The Past and Future of the Left in the Democratic Party

We need to not ever use the word socialist or socialism ever again,” argued Representative Abigail Spanberger during a now-infamous House Democratic caucus call just two days after the 2020 general election. Spanberger, who just won a close reelection in Virginia, is one of several prominent moderates within the party who are blaming progressives and the left for why Democrats lost seats in the House of Representatives and failed to gain a majority in the Senate. Pennsylvania Representative Conor Lamb, who also survived a close race, is another. He concluded in a recent interview, “Moving forward, we can’t be talking about socialism and defunding the police. We need to talk about things people like the sound of, things we can get done.”

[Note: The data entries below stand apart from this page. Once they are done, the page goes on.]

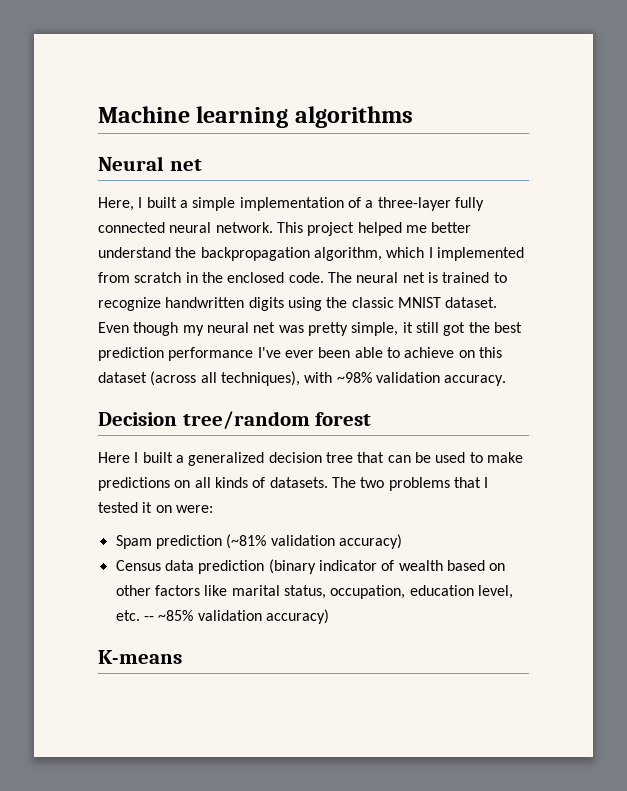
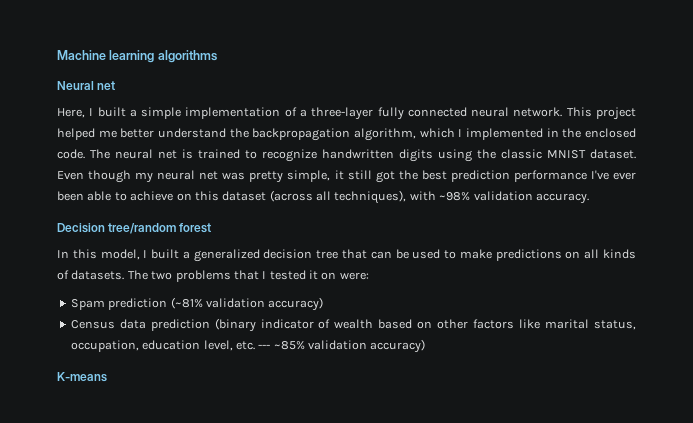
- This project helped me better understand the backpropagation algorithm, which I implemented from scratch in the enclosed code.
+ This project helped me better understand the backpropagation algorithm, which I implemented in the enclosed code.
- Here I built a generalized decision tree that can be used to make predictions on all kinds of datasets.
+ In this model, I built a generalized decision tree that can be used to make predictions on all kinds of datasets.
- Census data prediction (binary indicator of wealth based on other factors like marital status, occupation, education level, etc. -- ~85% validation accuracy)
+ Census data prediction (binary indicator of wealth based on other factors like marital status, occupation, education level, etc. --- ~85% validation accuracy)

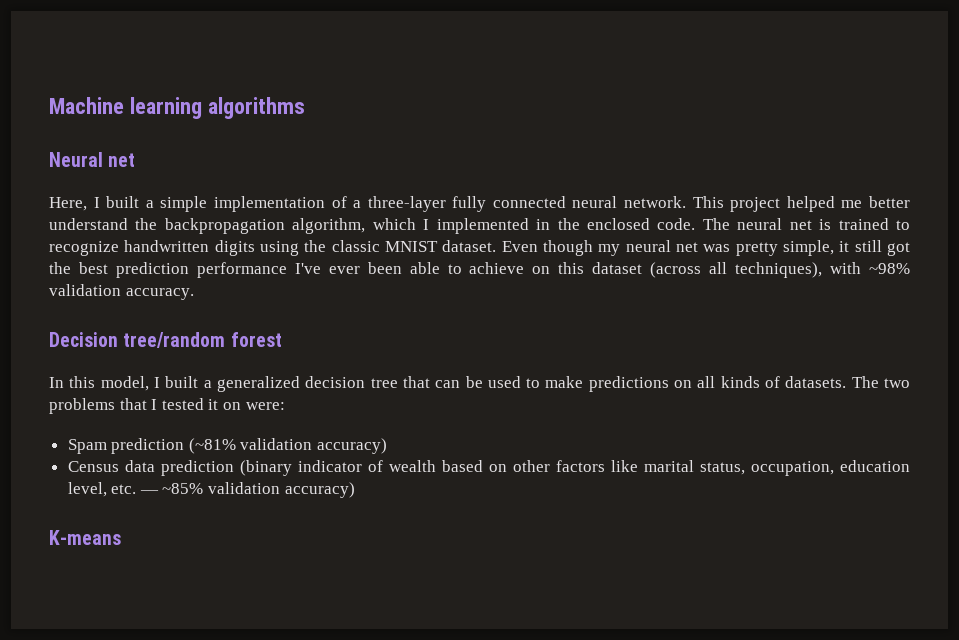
- Census data prediction (binary indicator of wealth based on other factors like marital status, occupation, education level, etc. --- ~85% validation accuracy)
+ Census data prediction (binary indicator of wealth based on other factors like marital status, occupation, education level, etc. — ~85% validation accuracy)

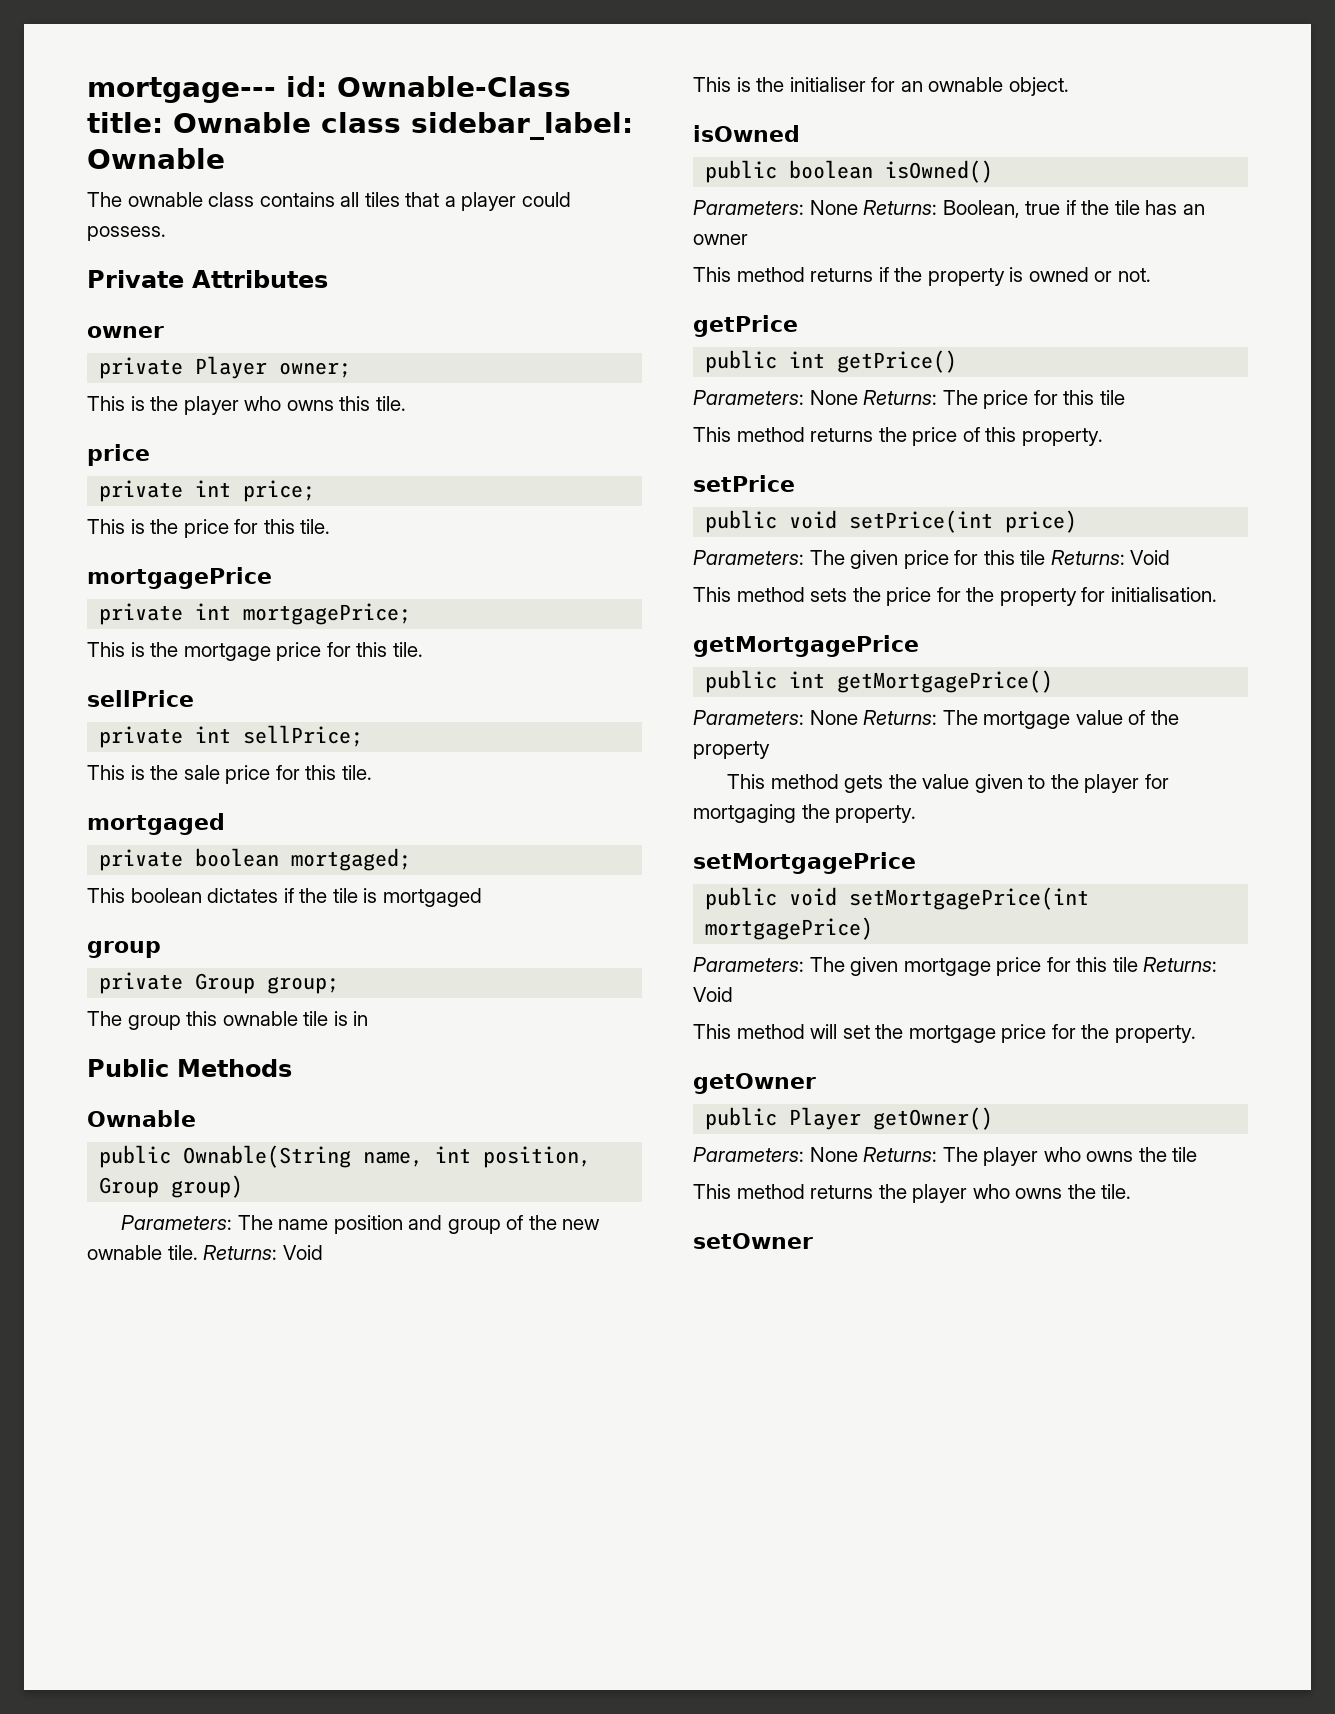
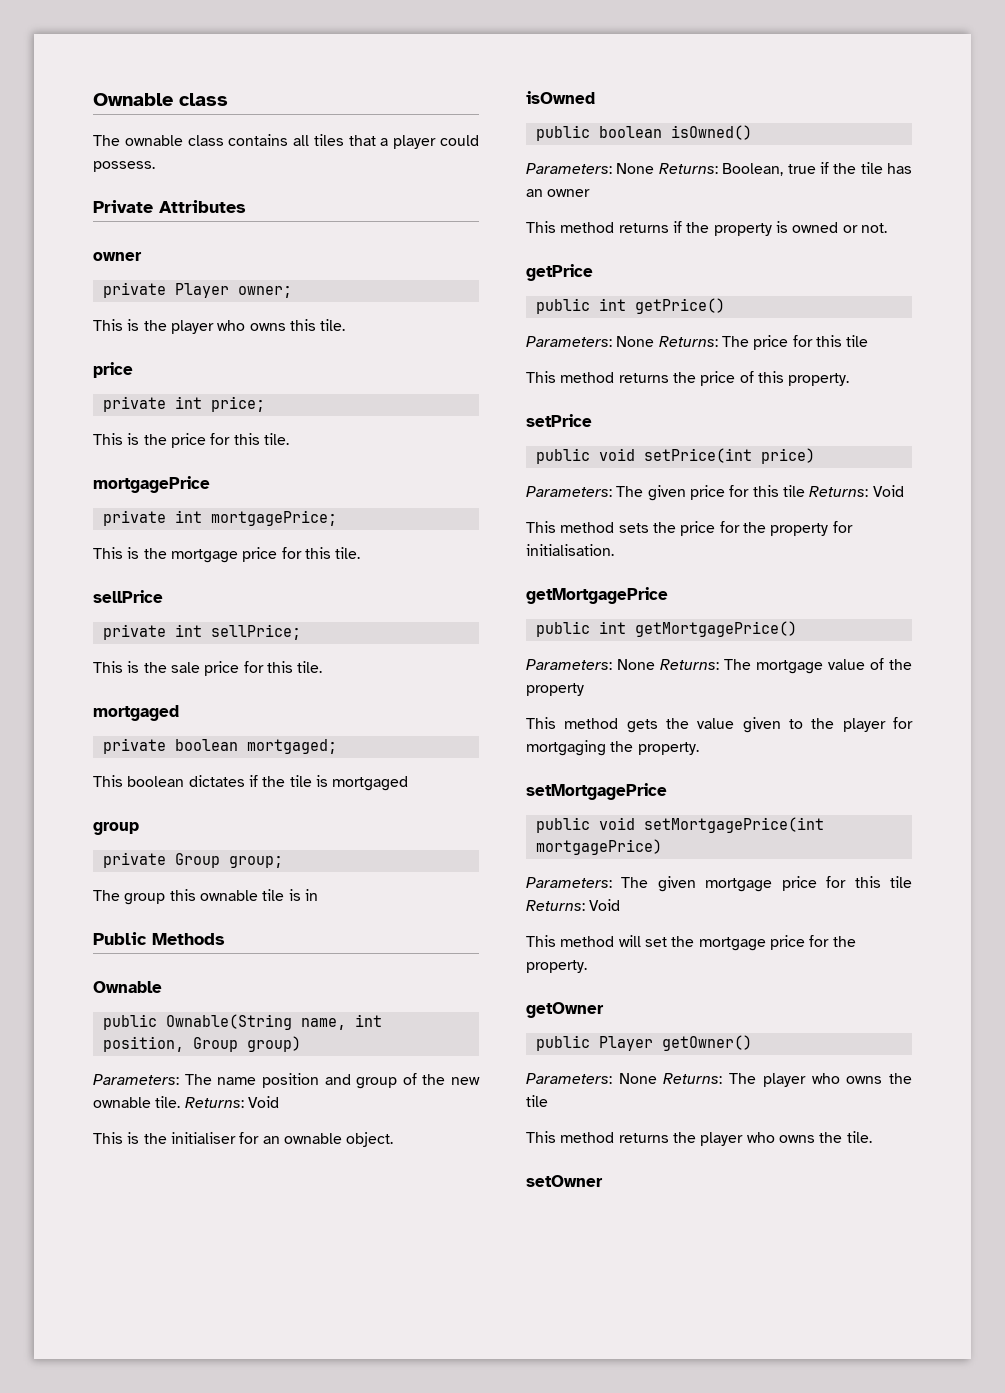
- mortgage--- id: Ownable-Class title: Ownable class sidebar_label: Ownable
+ Ownable class

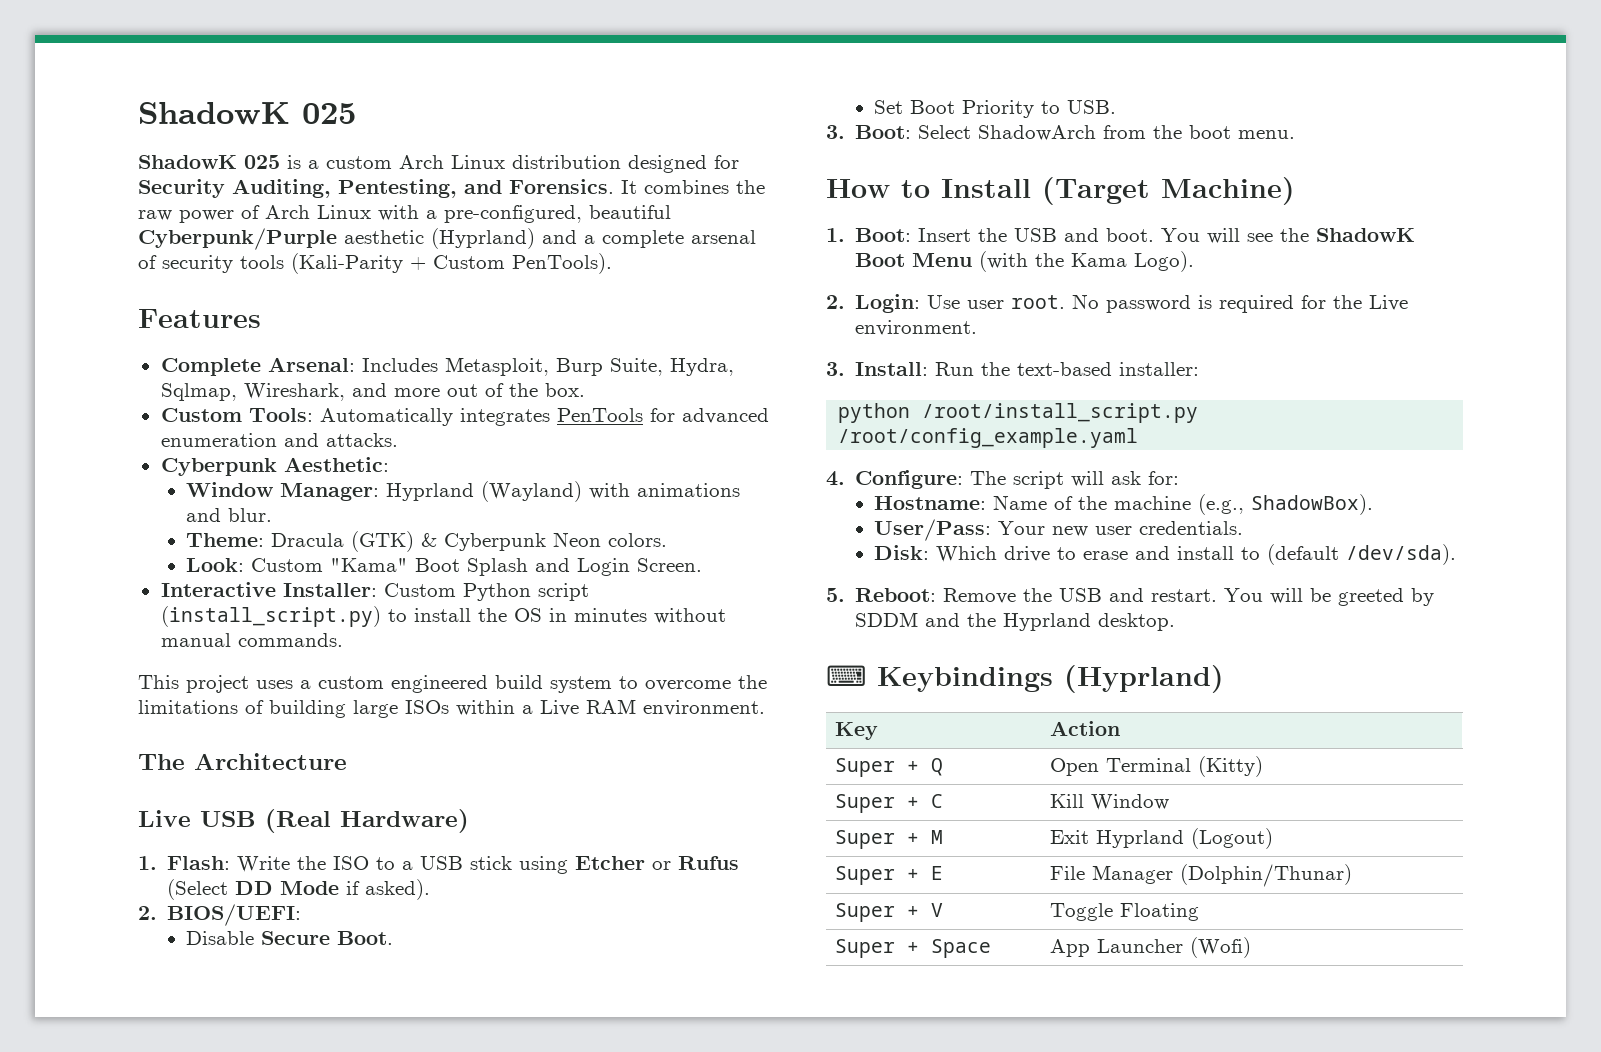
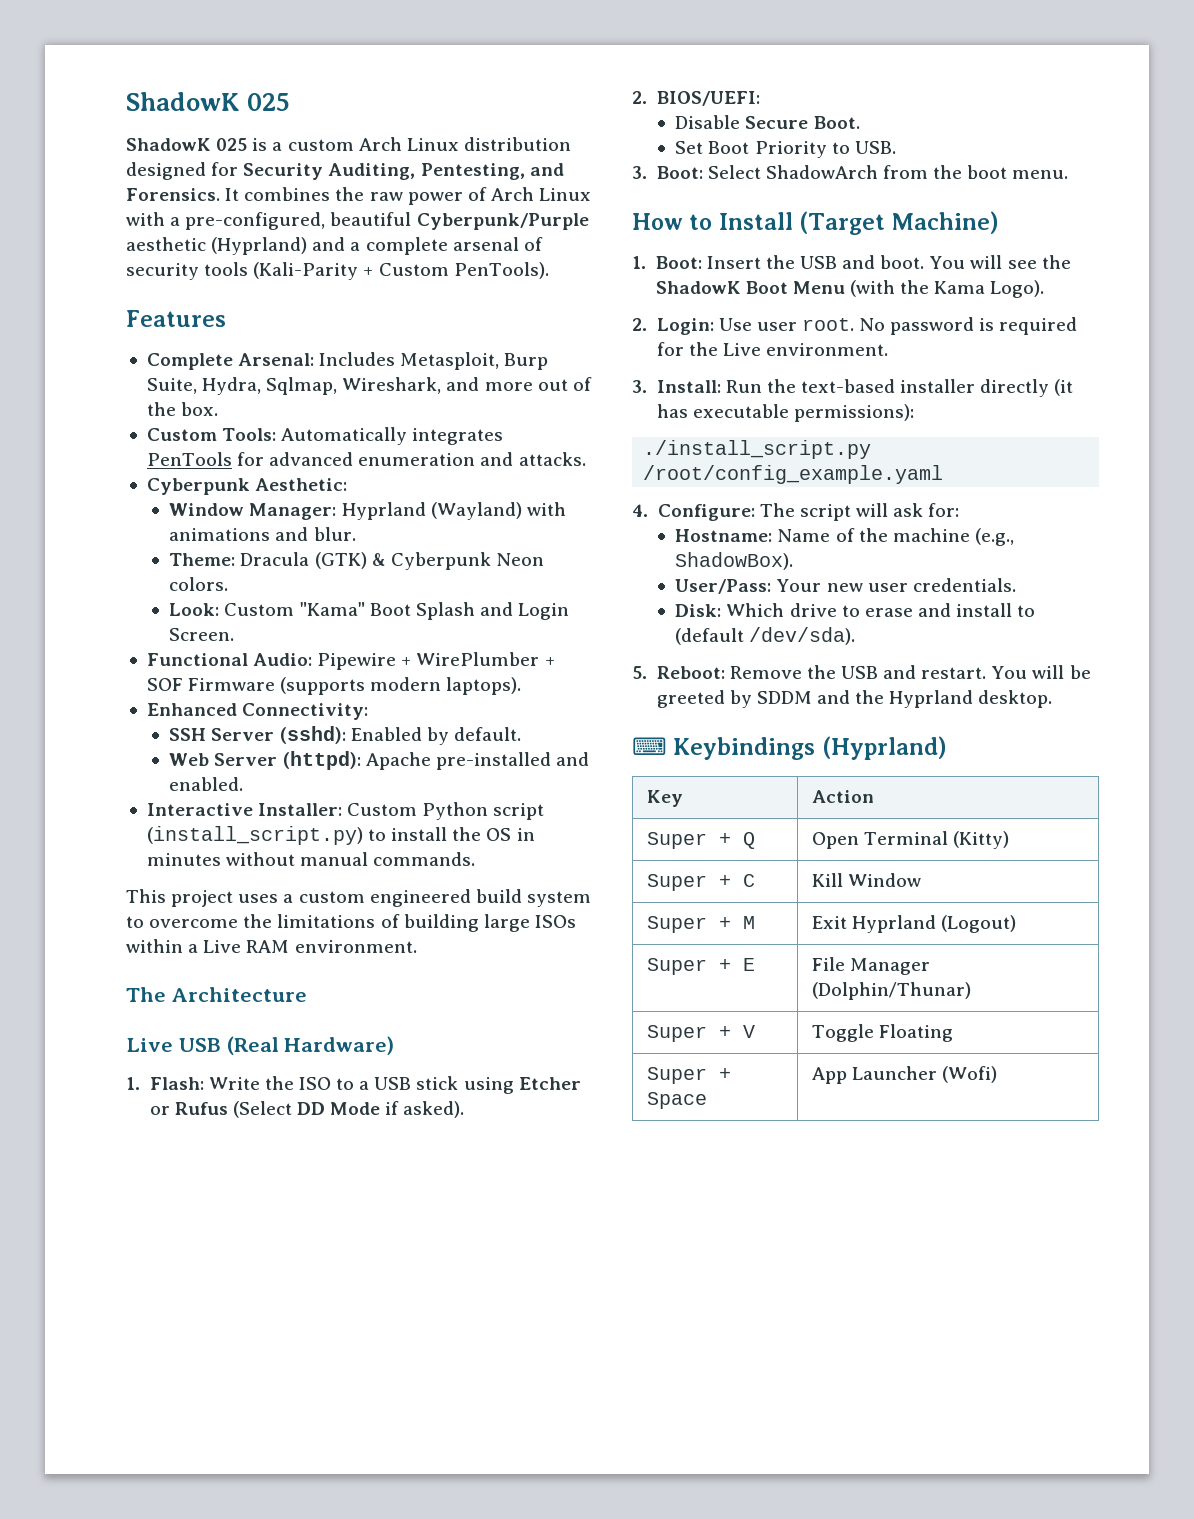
+ Functional Audio: Pipewire + WirePlumber + SOF Firmware (supports modern laptops).
+ Enhanced Connectivity:
+ SSH Server (sshd): Enabled by default.
+ Web Server (httpd): Apache pre-installed and enabled.
- 3. Install: Run the text-based installer:
- python /root/install_script.py /root/config_example.yaml
+ 3. Install: Run the text-based installer directly (it has executable permissions):
+ ./install_script.py /root/config_example.yaml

After several years of leftist grassroots mobilization, including a historic summer of unprecedented racial justice protests (ones that saw liberals marching alongside leftists), moderates are pushing hard to move the party away from the left. But in trying to distance itself from slogans such as “Defund the police,” Democratic centrists (and some liberals) are conjuring a caricature of the left that distorts more than reveals the reasons for the party’s minority status and for its losses down-ballot. This is because the Democratic Party’s past electoral and legislative successes were largely achieved by members who expanded the coalitional boundaries and political imagination of the party because of their identification with the left. The Democratic Party has achieved electoral success because of, while remaining internally hostile to, the left—and left-wing activists—for much of its history since the New Deal.

Many of the Democratic Party’s historic victories—on civil rights, women’s rights, and economic justice—are due to the leftward shift after the Great Depression of many of its members who entered the party as liberals and embraced leftist ideas or who eschewed (or left) the Democratic Party as self-identified leftists but continued to work alongside liberal Democrats. From W.E.B. Du Bois to Henry Wallace to Shirley Chisholm to Alexandria Ocasio-Cortez, the party is indebted to those progressive leaders—particularly progressives of color—who, when faced with growing inequality in a time of unprecedented prosperity, transformed their personal politics, and the United States in the process. Their demands were often labeled extreme by centrist or “moderate” members of their own party, but they continued to push the ideological boundaries of liberalism. Democrats should not turn away from their collective legacy.

This history of the left within the Democratic Party is presently obscured by moderates immobilized by visions of appealing to a well-defined bloc of center-leaning voters—dreaming that a cadre of virtue-minded crossover GOP voters will save the party on Election Day. This isn’t a new fiction; Democrats have long sought to attract voters with bipartisan rhetoric that simultaneously distanced the party from the left while appealing to the “center.” In 1992, then-candidate Bill Clinton told voters, “The choice we offer is not conservative or liberal; in many ways it’s not even Republican or Democratic. It’s different. It’s new. And it will work.” These moderates campaign and govern the way they do because they are haunted by the ghosts of George McGovern and Ronald Reagan. They implicitly accommodate and impart the conservative notion predominant since the 1960s that Americans dislike “big government.” The Democratic Party has resisted forming a meaningful alliance with politicians and activists on the left; and it has ceded ground to moderates reluctant to grant institutional space to leftists to build coalitions within their ranks.